Despite this and despite his track record since then, including an award from theSahityaAkademi, he was again detained and his family (including his children) harassed and intimidated by the Delhi Police just a fortnight ago.

And, of course, there is the ongoing case of Syed Mohammed Ahmad Kazmi, accused of conspiring to bomb an Israeli embassy car in Delhi in February 2012 and finally released on bail in October, after being held in custody for seven months.

In July 2012 a group of senior journalists, academics and activists in Delhi wrote to the editors of The Times of India and Times Now, strongly protesting against stories that were “highly prejudicial to Mr. Syed Kazmi, a journalist himself,” and the apparent “attempt to pass judgement on Mr. Kazmi” through their media outlets.  Unfortunately, that letter – providing details of the offending stories – does not seem to have been published anywhere.

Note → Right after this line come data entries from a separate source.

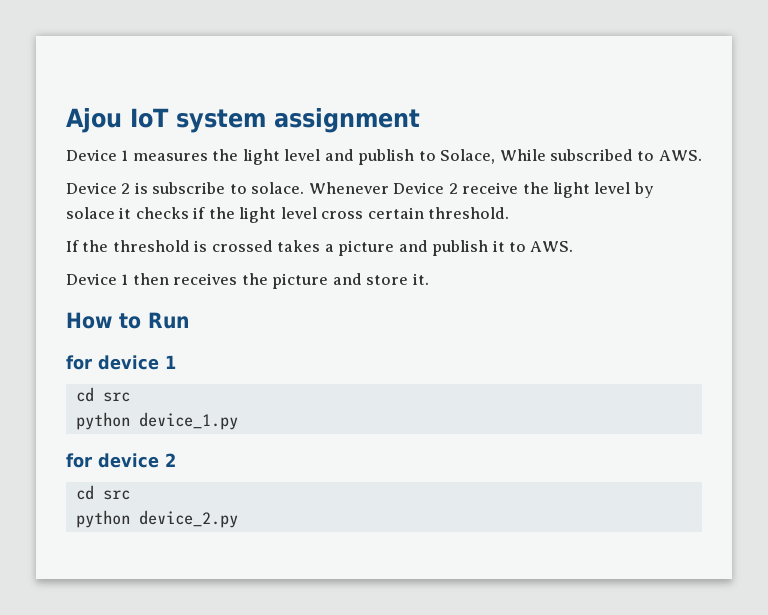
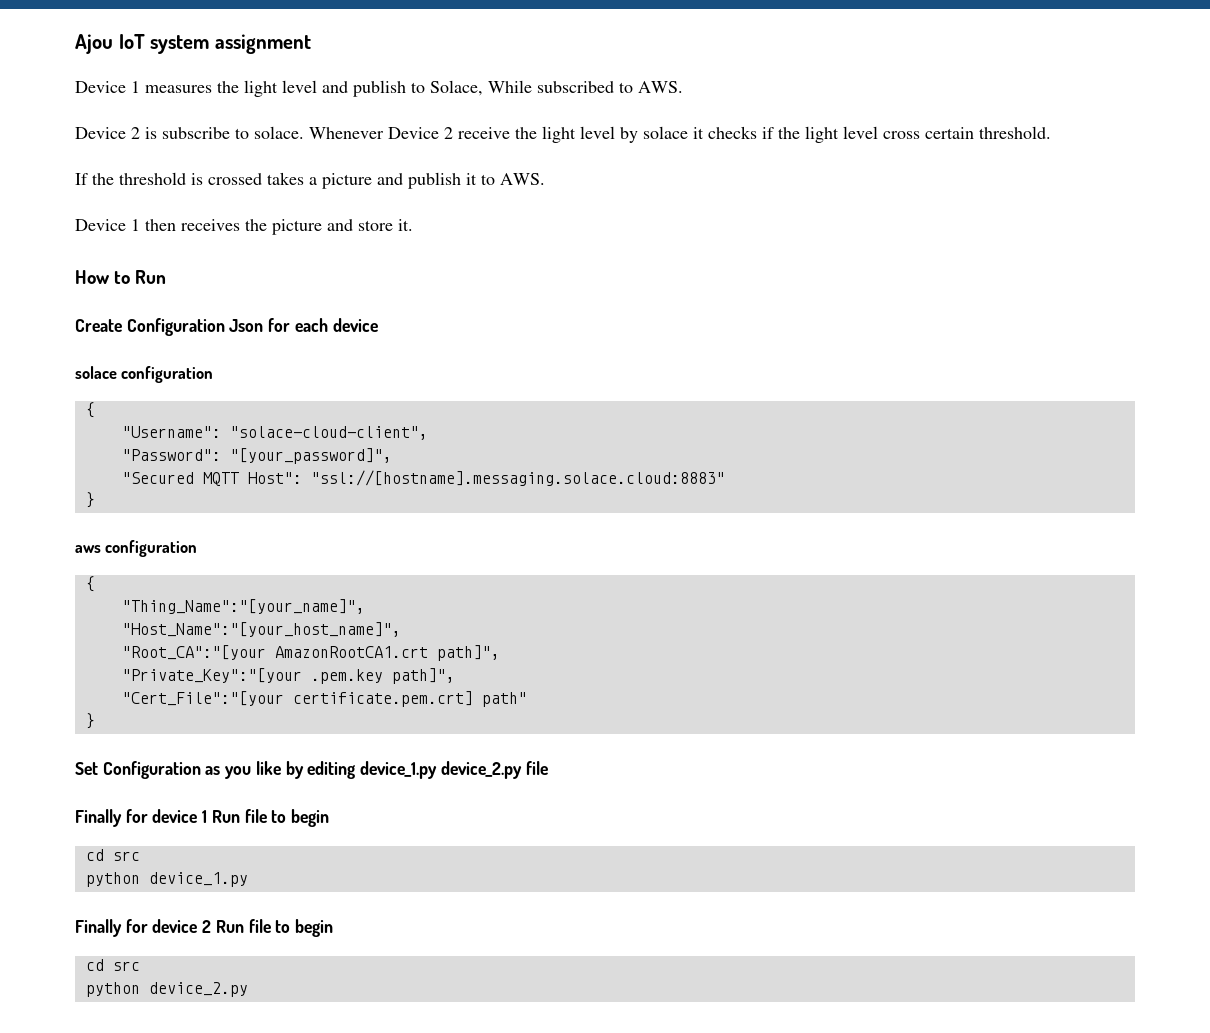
- for device 1
+ Create Configuration Json for each device
+ solace configuration
+ {
+ "Username": "solace-cloud-client",
+ "Password": "[your_password]",
+ "Secured MQTT Host": "ssl://[hostname].messaging.solace.cloud:8883"
+ }
+ aws configuration
+ {
+ "Thing_Name":"[your_name]",
+ "Host_Name":"[your_host_name]",
+ "Root_CA":"[your AmazonRootCA1.crt path]",
+ "Private_Key":"[your .pem.key path]",
+ "Cert_File":"[your certificate.pem.crt] path"
+ }
+ Set Configuration as you like by editing device_1.py device_2.py file
+ Finally for device 1 Run file to begin
- for device 2
+ Finally for device 2 Run file to begin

In August-September 2012 the global news agency, Inter Press Service, ran a three-part series by an award-winning investigative journalist (Gareth Porter) titled, “The Delhi Car Bombing: How the Police Built a False Case.” The articles exposed the tactics employed by the Special Cell of the Delhi Police, including the leaking of false confessions and evidence to the news media. 

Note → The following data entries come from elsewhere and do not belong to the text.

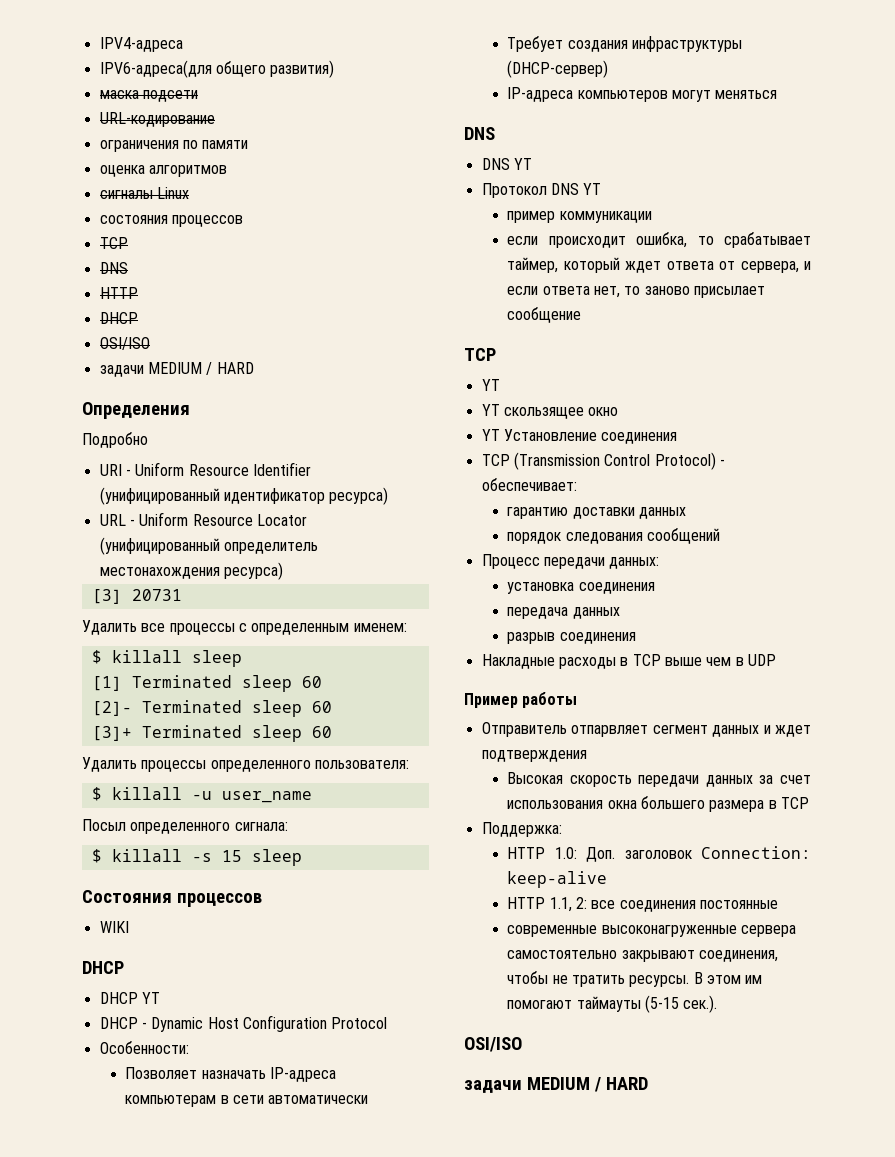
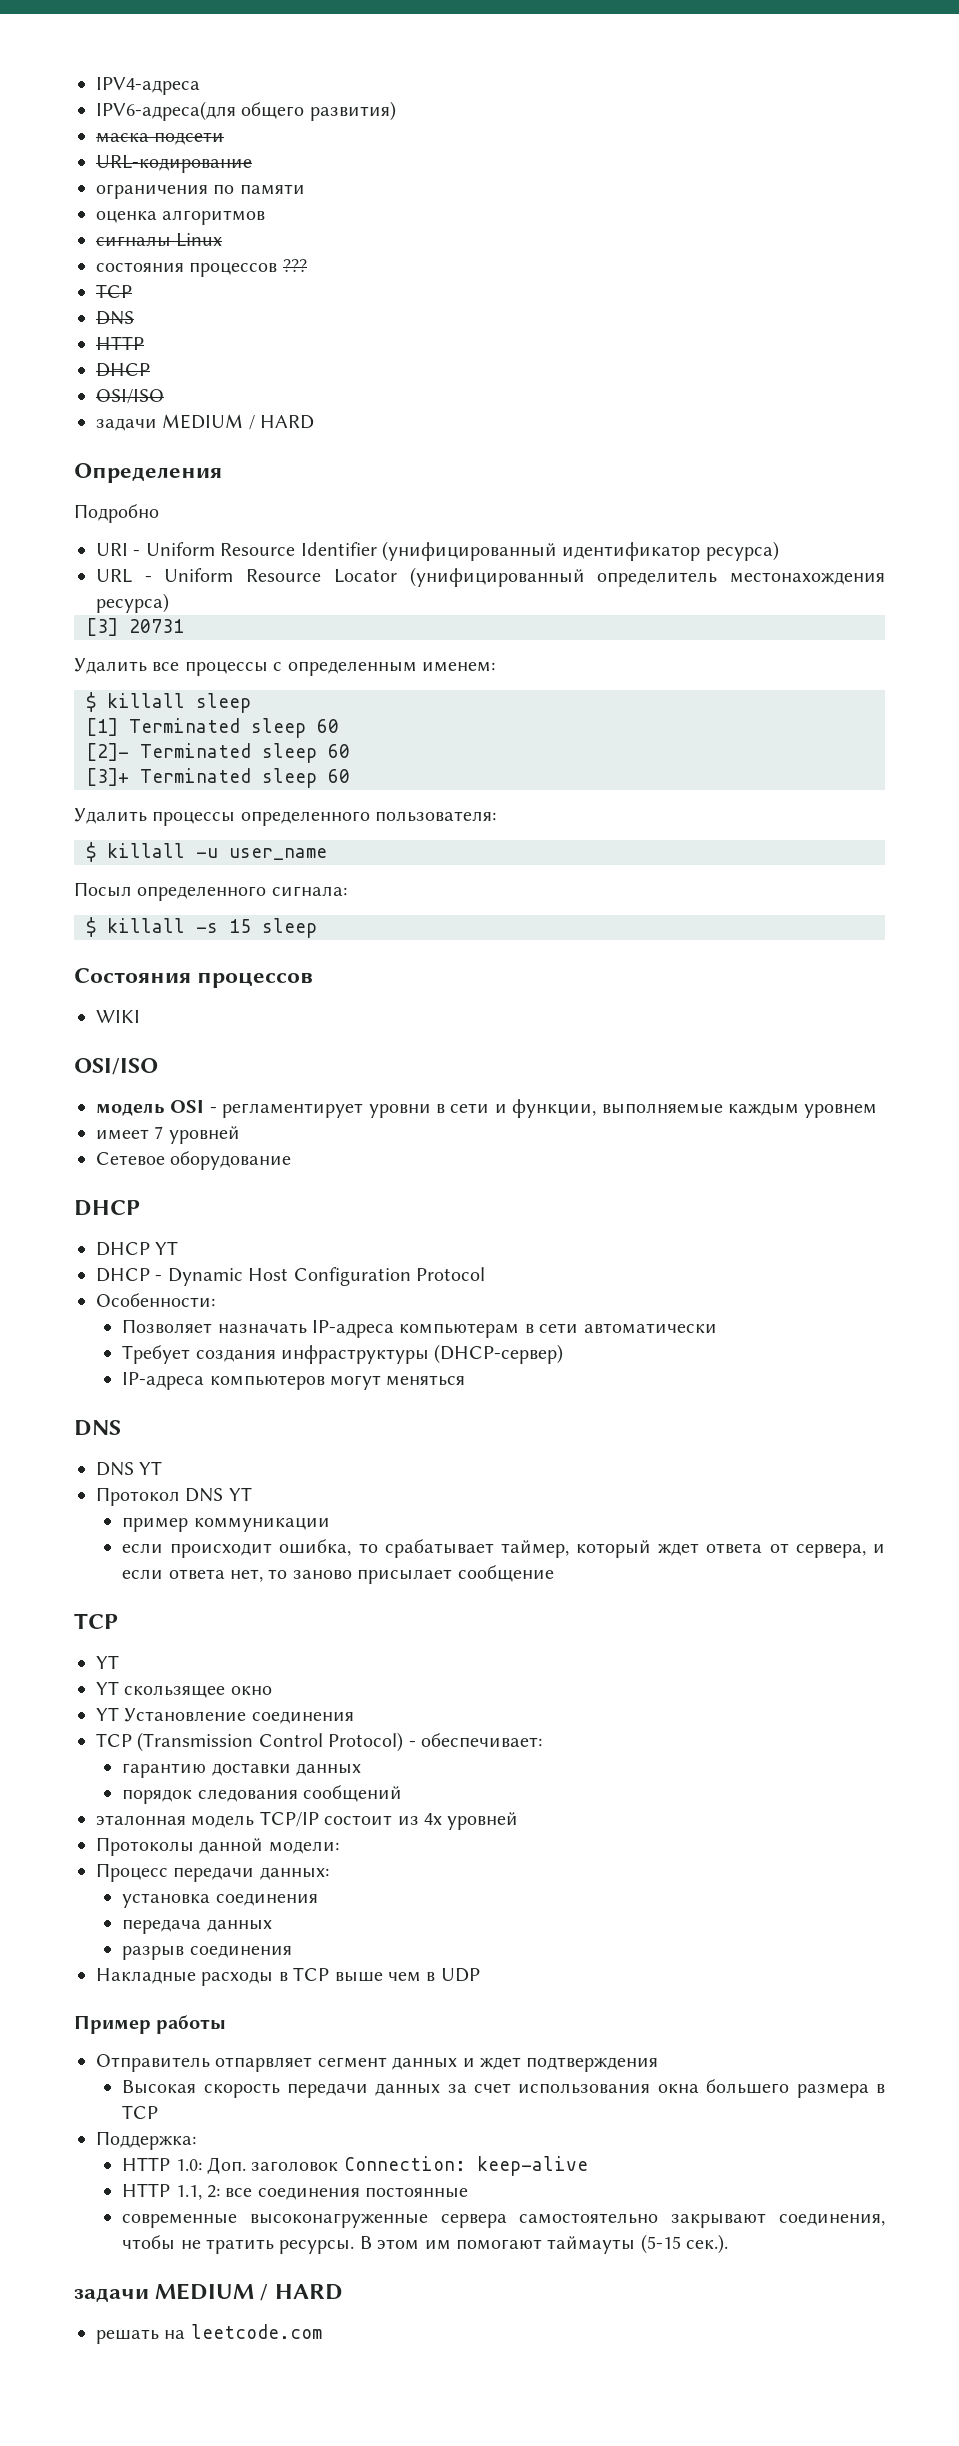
- состояния процессов
+ состояния процессов ???
  WIKI
+ OSI/ISO
+ модель OSI - регламентирует уровни в сети и функции, выполняемые каждым уровнем
+ имеет 7 уровней
+ Сетевое оборудование
+ эталонная модель TCP/IP состоит из 4х уровней
+ Протоколы данной модели:
  В этом им помогают таймауты (5-15 сек.).
- OSI/ISO
  задачи MEDIUM / HARD
+ решать на leetcode.com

According to the series, the first wave of leaks to the press about Kazmi’s alleged confessions – suggesting that he had admitted to having participated in the embassy car bomb plot – were timed to generate a wave of sensational articles in March 2012, just before his first bail application.  That manoeuvre apparently prompted the court hearing the bail application to admonish the public prosecutor.  Kazmi himself denounced the “disclosure statements” attributed to him as false, stating in a handwritten petition to the court that the Special Cell had coerced him into providing his signature on blank pages, threatening that his family would face “dire consequences” if he did not do as they directed.

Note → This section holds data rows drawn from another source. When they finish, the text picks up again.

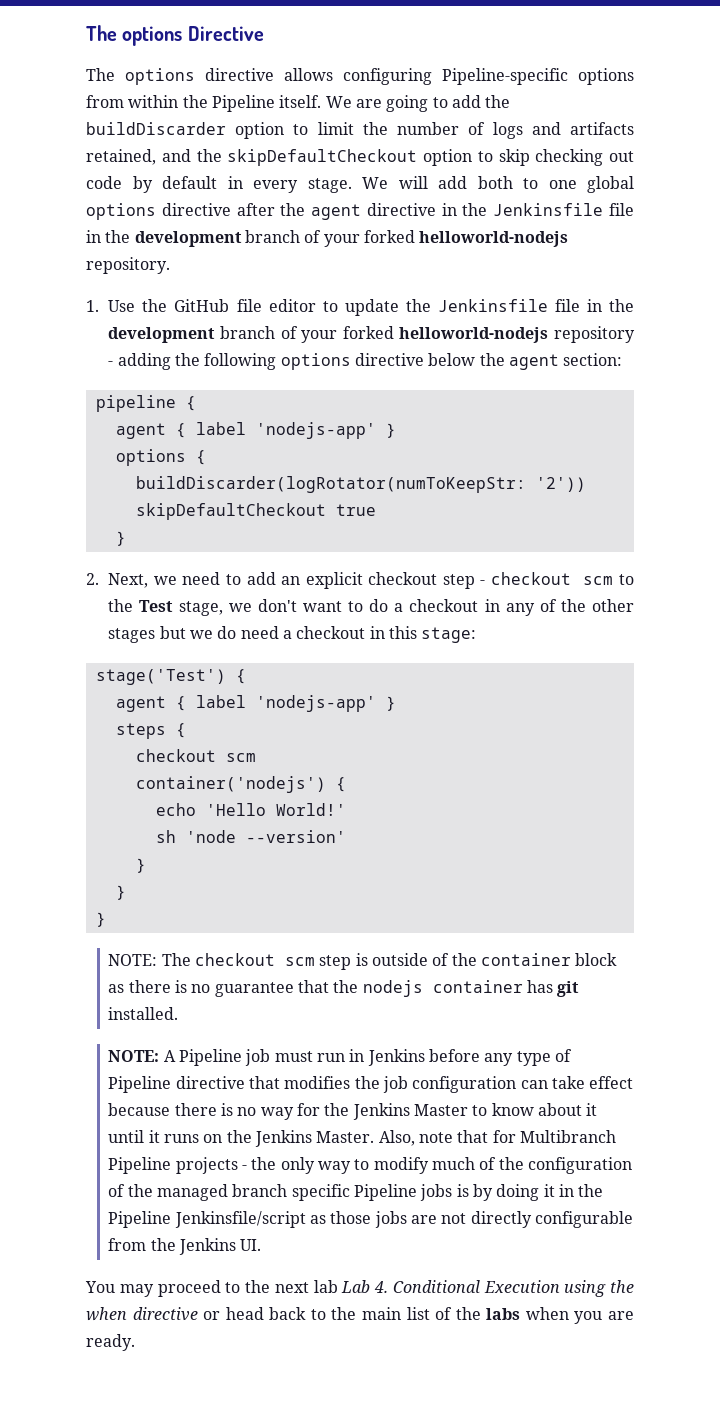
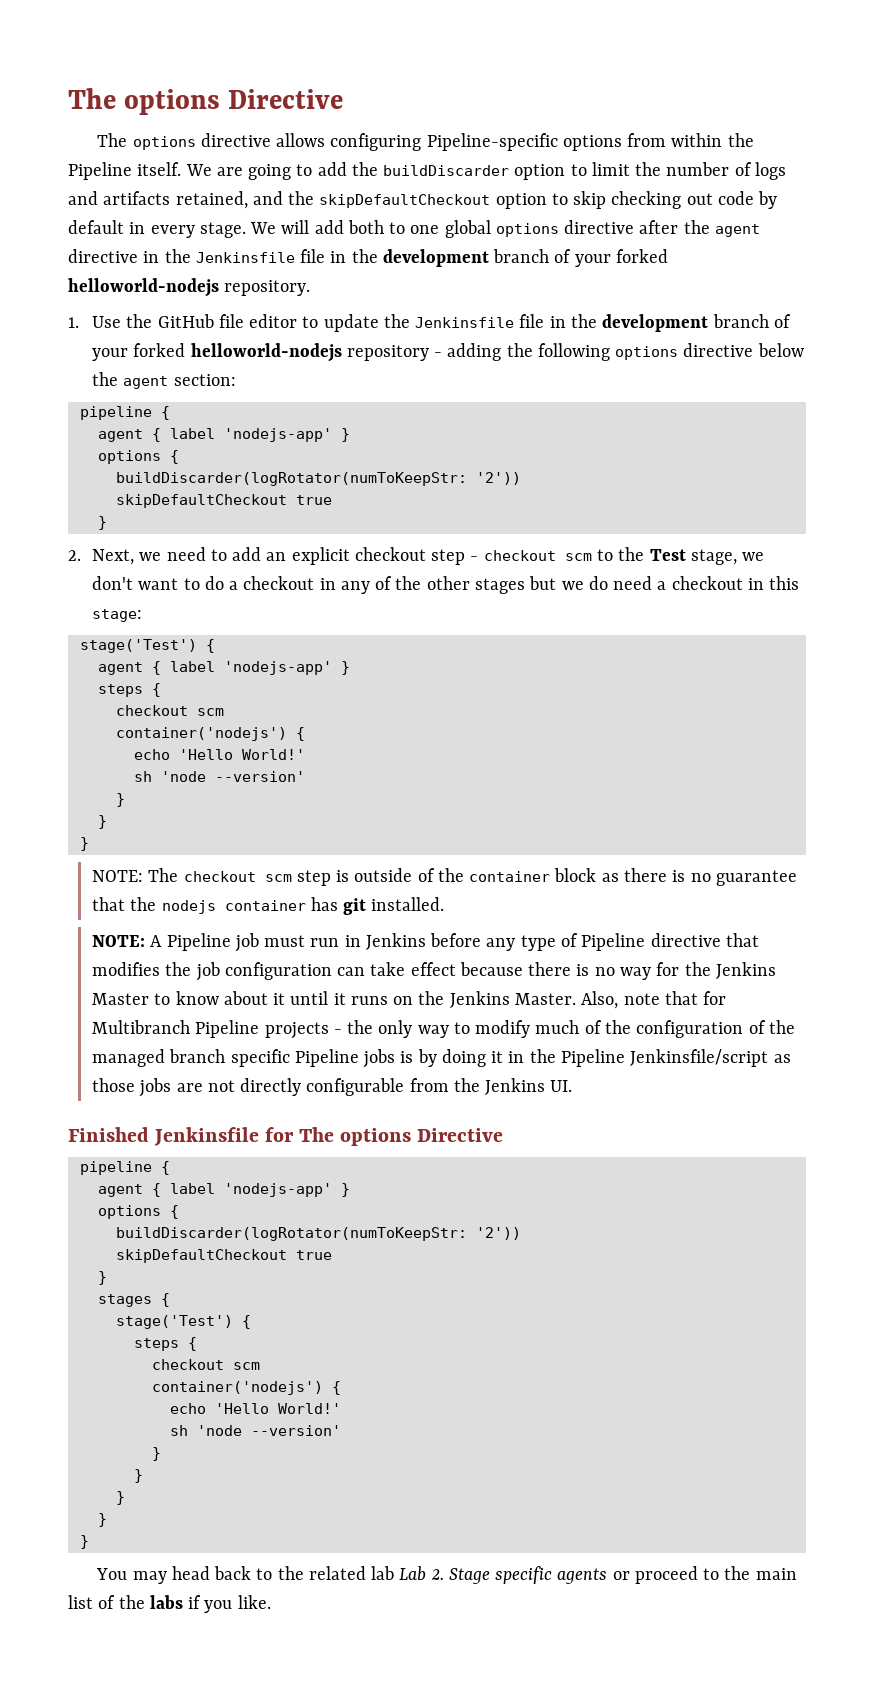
+ Finished Jenkinsfile for The options Directive
+ pipeline {
+ agent { label 'nodejs-app' }
+ options {
+ buildDiscarder(logRotator(numToKeepStr: '2'))
+ skipDefaultCheckout true
+ }
+ stages {
+ stage('Test') {
+ steps {
+ checkout scm
+ container('nodejs') {
+ echo 'Hello World!'
+ sh 'node --version'
+ }
+ }
+ }
+ }
+ }
- You may proceed to the next lab Lab 4. Conditional Execution using the when directive or head back to the main list of the labs when you are ready.
+ You may head back to the related lab Lab 2. Stage specific agents or proceed to the main list of the labs if you like.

A 200-page report titled “Framed, Damned, Acquitted: Dossiers of a Very Special Cell,” brought out by the Jamia Teachers’ Solidarity Association, was released in September 2012, coincidentally soon after Muthi-ur-Rehman Siddiqui and others were  arrested by the Bangalore Police.  The detailed report, relying mainly on court documents, chronicles 16 cases in which people arrested as operatives of various terrorist groups were later acquitted by the courts.  Of course, acquittals do not generally make as much news as arrests – so their names are often not cleared in the minds of the public.

At an interaction organised by the Network of Women in Media – Mumbai in February 2003, Syed Iftekhar Gilani made several interesting observations about the media, which are worth revisiting.  Of particular relevance in today’s context is this comment addressed to media colleagues:  “My message to journalist friends is that if they can do it with me, they can do it with you tomorrow. My case should be a wake-up call for all journalists and concerned citizens. I was lucky to be in the capital of the country and have friends who had the reach in the Government to persuade its political leadership to see the facts. I, however, shudder at the fate of the citizens living in small towns who may be wronged by the arms of the Government who are supposed to protect them. Who will speak for them?”

Bangalore is not exactly a small town.  But, as far as Muthi-ur-Rehman Siddiqui and the other young men who have already been in custody for close to six months are concerned, it might as well be.